FEATURE ARTICLE -
Issue 54 Articles, Issue 54: March 2012
Introduction:
The profession frequently canvasses the apt import and content of conduct engaged in by legal practitioner, barrister or solicitor, appearing for a party in mediation. The primary focus of this exercise is the exhortation to be persuasive, succinctly and sensibly, in order to maximise the position of one’s client.
What is canvassed less often are the ethical rules which resonate, so as to set metes and bounds of persuasive mediation advocacy. This paper is directed to that topic.
Misleading one’s opponent:
To set the scene with an early example: it is one thing to say that the barrister should attempt to discourage a client or solicitor instructing him or her to put an offer as “final”; it is another to make and characterise an offer thus, whereas in truth such communication does not represent the client’s true position but is merely a negotiation ploy.
The Barristers Rules 2011 (“the 2011 Rule”) were gazetted just before Christmas 2011. They reflect the national statutory rules for the profession of the bar.

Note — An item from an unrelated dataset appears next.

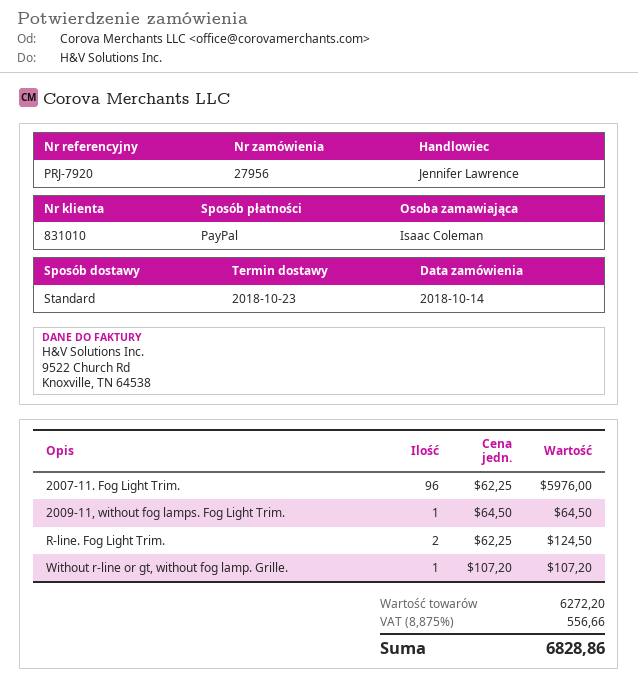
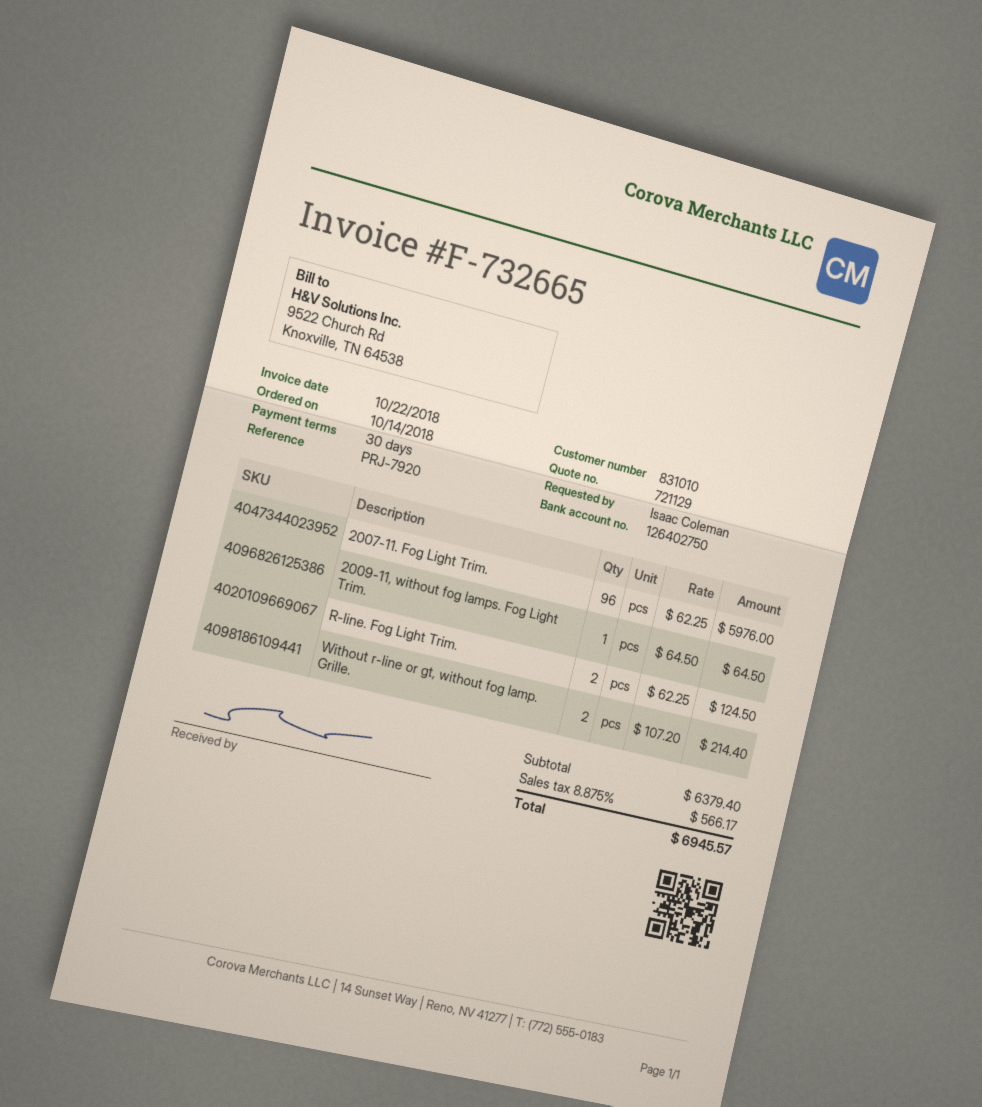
Without r-line or gt, without fog lamp. Grille.: 1 x 107.20 = 107.20 -> 2 x 107.20 = 214.40
subtotal: 6272.20 -> 6379.40
tax: 8.875% = 556.66 -> 8.875% = 566.17
total: 6828.86 -> 6945.57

The 2011 Rule, inter alia, re-enacts the longstanding ethical rule proscribing one barrister misleading another, not just in court or outside court, but also upon a mediation. The example given above plainly contravenes that rule.
The relevant 2011 Rule provision is rule 48:
48. A barrister must not knowingly make a false statement to an opponent in relation to the case (including its compromise).
(emphasis added)
And for completeness, rules 49 and 50 provide:
49. A barrister must take all necessary steps to correct any false statement in relation to the case made by the barrister to an opponent as soon as possible after the barrister becomes aware that the statement was false.
50. A barrister will not have made a false statement to an opponent simply by failing to correct an error on any matter stated to the barrister by the opponent.
Notwithstanding, or perhaps in spite of rule 48, our experience is that, on occasions, practitioners, some quite senior, are cavalier in their approach in this sphere.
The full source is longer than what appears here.